From a practice perspective, I explore trance as an embodied layering of consciousness that enables the agency of multiple strata of the self. I suggest that the capture and replay of trance performance, in the manipulated audiovisual environment of cinema, effects the entrancement of the audience through a shamanic-led group experience enabled by the medium specificity of film - its repetitive visual rhythms of light and shadow and the perceived illusion of movement, and the ‘continuous act of recognition’ proposed by Deren (1960) as the dynamic underlayer of dreams and memories which is engendered each time we watch a film.

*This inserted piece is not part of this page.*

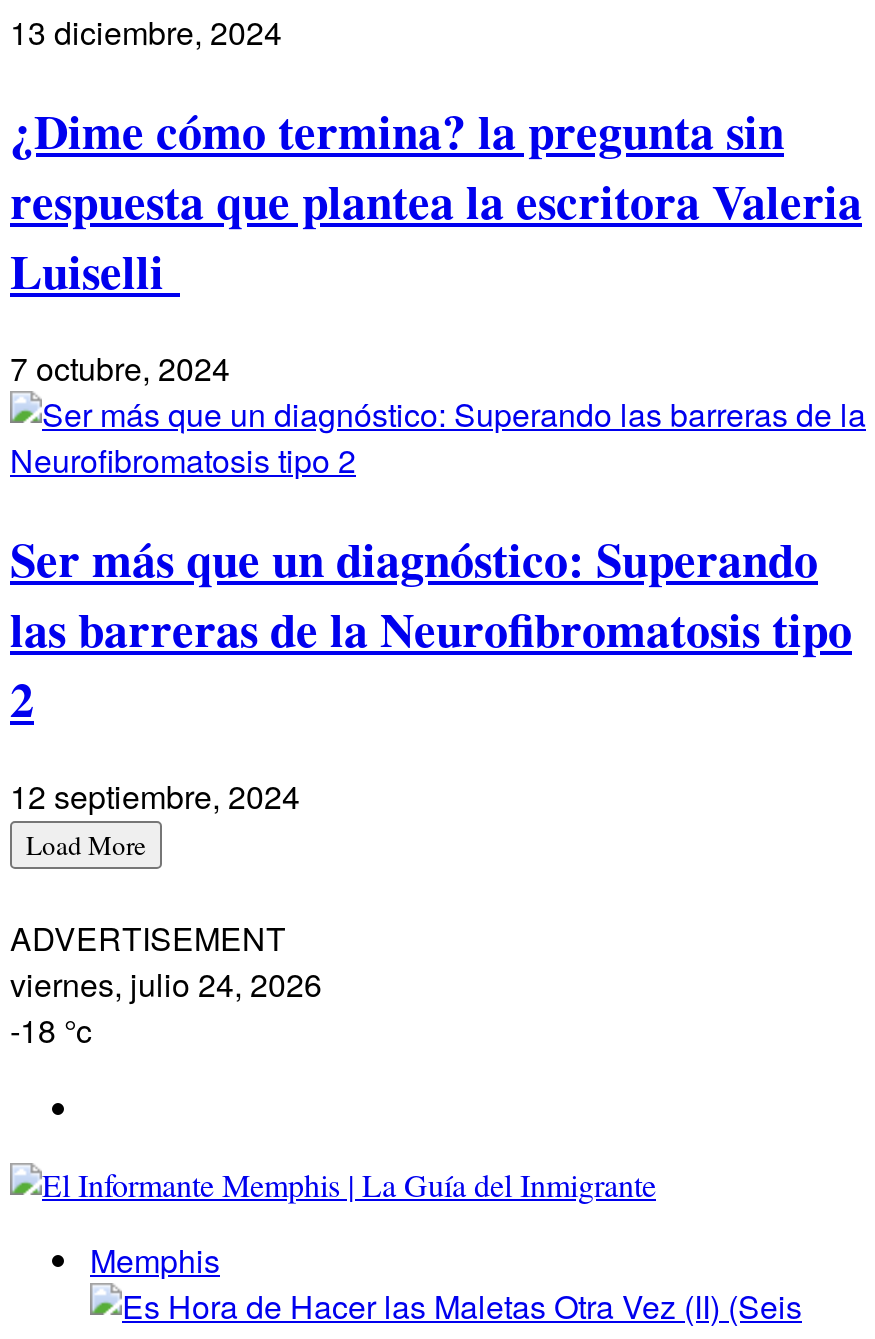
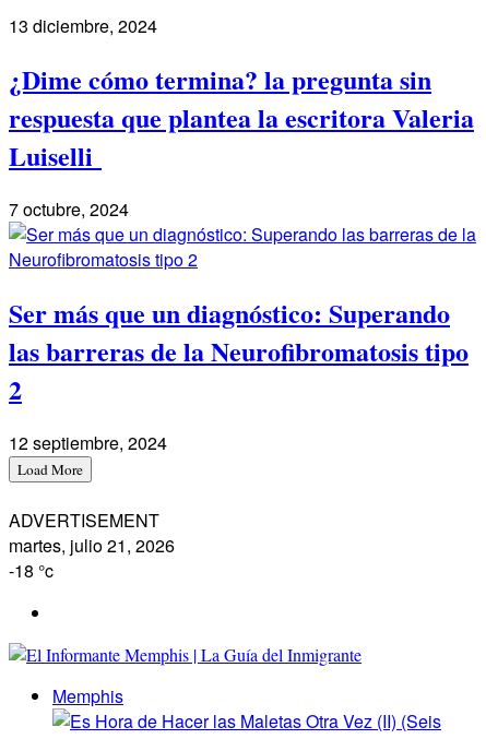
[10,961,322,1007] viernes, julio 24, 2026 -> [9,532,175,558] martes, julio 21, 2026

Deren’s ethnographic study of the voodoo mythology of Haiti, its ceremonies and rituals, led to her own initiation into the voodoo religion. During her experience of voodoo trance, Deren embraced the glory and terror of what she called ‘the white darkness’, as the spirit-god Erzulie mounted and possessed her - to use the erotic metaphor of horse riding for voodoo possession. Maya Deren and others, such as Zora Neale Hurston, depict voodoo possession as a hyper-energised state of union with the divine, in contrast to the sleepwalking enslavement of zombie trance in films such as White Zombie (1932) and I Walked with a Zombie (1943). In my presentation I consider both modes of trancing the livingdead as a metamorphosis between the beat of animate and inanimate states of being, in which life and death become one and the same.